Eine Studie der Algarve-Universität führt aus, dass unter anderem veränderte Ernährungsansprüche zur Wiederentdeckung der Frucht beitragen: Ihre Eigenschaften machen die Mandel zu einem der gesündesten Lebensmittel mit einem ungewöhnlich hohen Anteil an ungesättigten Fettsäuren bei Abwesenheit anderer Fette und Cholesterin. Mandeln enthalten Linolsäure, Vitamin E und Selen, das bei der Vorbeugung gegen Krebserkrankungen hilft, gegen Diabetes und den Grauen Star.

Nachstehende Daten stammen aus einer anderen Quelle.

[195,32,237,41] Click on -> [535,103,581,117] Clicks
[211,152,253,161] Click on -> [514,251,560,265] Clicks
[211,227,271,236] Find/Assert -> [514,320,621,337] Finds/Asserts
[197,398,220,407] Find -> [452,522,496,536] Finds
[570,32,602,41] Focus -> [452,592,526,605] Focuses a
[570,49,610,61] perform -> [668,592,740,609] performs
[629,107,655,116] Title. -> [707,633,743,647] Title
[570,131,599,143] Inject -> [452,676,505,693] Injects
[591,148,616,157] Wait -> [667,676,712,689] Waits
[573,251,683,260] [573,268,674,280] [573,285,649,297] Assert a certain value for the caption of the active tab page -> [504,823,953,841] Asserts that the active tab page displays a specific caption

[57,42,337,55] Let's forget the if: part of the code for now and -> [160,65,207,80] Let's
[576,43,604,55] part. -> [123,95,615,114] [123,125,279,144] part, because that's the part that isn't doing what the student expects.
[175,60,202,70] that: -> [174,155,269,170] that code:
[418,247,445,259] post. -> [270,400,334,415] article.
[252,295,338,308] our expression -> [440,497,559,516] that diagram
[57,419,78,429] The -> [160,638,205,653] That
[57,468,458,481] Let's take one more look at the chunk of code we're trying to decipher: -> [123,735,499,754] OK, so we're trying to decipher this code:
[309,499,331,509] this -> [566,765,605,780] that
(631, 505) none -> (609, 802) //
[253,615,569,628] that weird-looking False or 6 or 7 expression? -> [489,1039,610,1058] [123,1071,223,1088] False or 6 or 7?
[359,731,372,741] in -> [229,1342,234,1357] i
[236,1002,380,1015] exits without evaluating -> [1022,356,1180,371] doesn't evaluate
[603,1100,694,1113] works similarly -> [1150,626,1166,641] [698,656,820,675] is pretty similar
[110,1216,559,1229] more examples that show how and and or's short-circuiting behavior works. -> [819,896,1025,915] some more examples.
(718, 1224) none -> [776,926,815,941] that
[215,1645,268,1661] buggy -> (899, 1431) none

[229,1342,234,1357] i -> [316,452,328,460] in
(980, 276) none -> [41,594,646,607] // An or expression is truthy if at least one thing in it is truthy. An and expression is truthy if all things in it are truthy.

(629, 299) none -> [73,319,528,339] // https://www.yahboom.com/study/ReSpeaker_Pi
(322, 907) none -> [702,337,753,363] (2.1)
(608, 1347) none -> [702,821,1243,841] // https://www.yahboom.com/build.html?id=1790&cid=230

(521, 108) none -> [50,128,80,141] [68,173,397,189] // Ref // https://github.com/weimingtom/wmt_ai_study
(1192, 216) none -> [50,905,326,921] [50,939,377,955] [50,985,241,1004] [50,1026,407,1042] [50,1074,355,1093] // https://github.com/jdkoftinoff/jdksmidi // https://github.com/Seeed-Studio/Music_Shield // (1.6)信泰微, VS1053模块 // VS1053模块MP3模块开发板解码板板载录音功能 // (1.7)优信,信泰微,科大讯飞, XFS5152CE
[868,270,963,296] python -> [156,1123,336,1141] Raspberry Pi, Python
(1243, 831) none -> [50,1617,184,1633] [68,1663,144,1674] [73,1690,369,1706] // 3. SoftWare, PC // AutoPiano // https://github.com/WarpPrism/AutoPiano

Mandeln sind reich an Kalzium, Eisen, Magnesium, Phosphor, Kalium, Zink, Kupfer, Mangan sowie B-Vitamine, Niacin und Folsäure.
Was jetzt zu blühen beginnt, wird Ende des Sommers geerntet und findet sich spätestens zum nächsten Weihnachtsfest in allen typischen Süßspeisen der Algarve. Und vielleicht können orientalische Prinzessinnen (und andere Residenten) eines Tages ihre Sehnsucht nach winterlichem Weiß wieder mit der Mandelblüte stillen.